▶ **Problem to solve**: When a line below contains the word "stroke", copy that line.

▶ **Dataset entries**:
=== Begin Enclosure ===

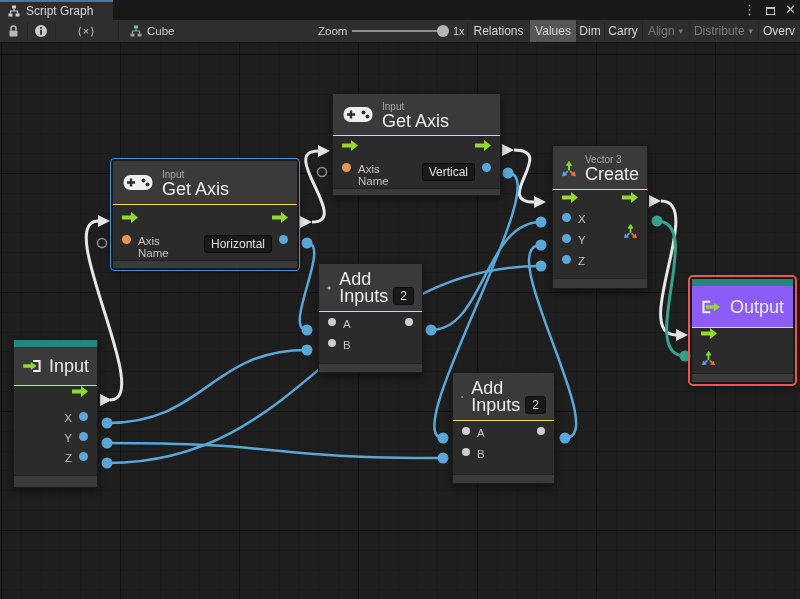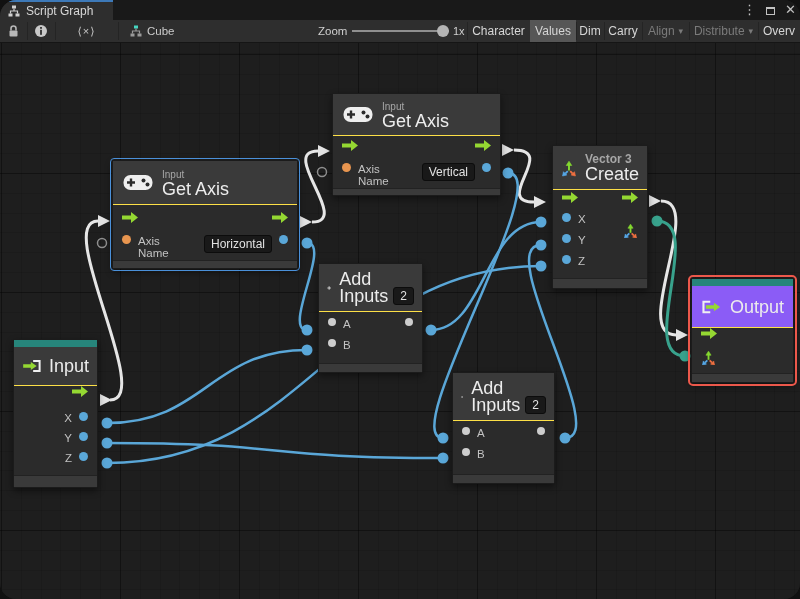--- a/index.html
+++ b/index.html
@@ -1,19 +1,19 @@
 <!DOCTYPE html>
 <html><head>
 <meta charset="utf-8">
 <style>
   * { margin:0; padding:0; box-sizing:border-box; }
   html,body { background:#111; }
   .screen {
     position:relative; width:800px; height:599px; overflow:hidden;
-    font-family:"Liberation Sans", sans-serif; background:#191919;border-radius:16px;
+    font-family:"Liberation Sans", sans-serif; background:#191919;
     -webkit-font-smoothing:antialiased;
   }
   
   .tabbar { position:absolute; left:0; top:0; width:800px; height:20px; background:#191919; }
   .tab {
     position:absolute; left:0; top:0; width:113px; height:20px; background:#2e2e2e;
     border-top:2px solid #3d79b8; display:flex; align-items:center; gap:6px; padding:0 8px;
     color:#d8d8d8; font-size:12px;
   }
   .win-controls { position:absolute; right:4px; top:0; height:20px; display:flex; align-items:center; gap:10px; color:#c2c2c2; }
@@ -132,21 +132,21 @@
       <span>Zoom</span>
     </div>
     <div class="slider-track"></div>
     <div class="slider-handle"></div>
     <div class="tb" style="left:453px;font-size:11px;">
       <span>1x</span>
     </div>
 
     <div class="tb-sep" style="left:467px;"></div>
     <div class="tb tb-btn" style="left:467px;width:63px;">
-      <span>Character</span>
+      <span>Relations</span>
     </div>
     <div class="tb-sep" style="left:530px;"></div>
     <div class="tb tb-btn active" style="left:530px;width:46px;">
       <span>Values</span>
     </div>
     <div class="tb-sep" style="left:576px;"></div>
     <div class="tb tb-btn" style="left:576px;width:28px;justify-content:center;">
       <span>Dim</span>
     </div>
     <div class="tb-sep" style="left:604px;"></div>
@@ -351,21 +351,21 @@
           <g stroke="#56a8e8" fill="#56a8e8">
               <line x1="11" y1="18" x2="7" y2="22" stroke-width="3"></line>
               <polygon points="9.5,24.5 2.5,26 4,19"></polygon>
             </g>
           <g stroke="#f07040" fill="#f07040">
               <line x1="15" y1="18" x2="19" y2="22" stroke-width="3"></line>
               <polygon points="16.5,24.5 23.5,26 22,19"></polygon>
             </g>
         </svg>
         <div>
-          <div class="t-sub" style="font-size:12px;font-weight:bold;">Vector 3</div>
+          <div class="t-sub" style="font-size:10px;">Vector 3</div>
           <div class="t-main">Create</div>
         </div>
       </div>
       <div style="padding-top:2px;">
         <div class="row" style="height:21px;justify-content:space-between;">
           <svg width="16" height="11" viewBox="0 0 16 11">
               <polygon points="0,3.5 9,3.5 9,0 16,5.5 9,11 9,7.5 0,7.5" fill="#95d832"></polygon>
             </svg>
           <svg width="16" height="11" viewBox="0 0 16 11">
               <polygon points="0,3.5 9,3.5 9,0 16,5.5 9,11 9,7.5 0,7.5" fill="#95d832"></polygon>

=== End Enclosure ===

▶ **Solution to the problem**:
           <g stroke="#56a8e8" fill="#56a8e8">
               <line x1="11" y1="18" x2="7" y2="22" stroke-width="3"></line>
           <g stroke="#f07040" fill="#f07040">
               <line x1="15" y1="18" x2="19" y2="22" stroke-width="3"></line>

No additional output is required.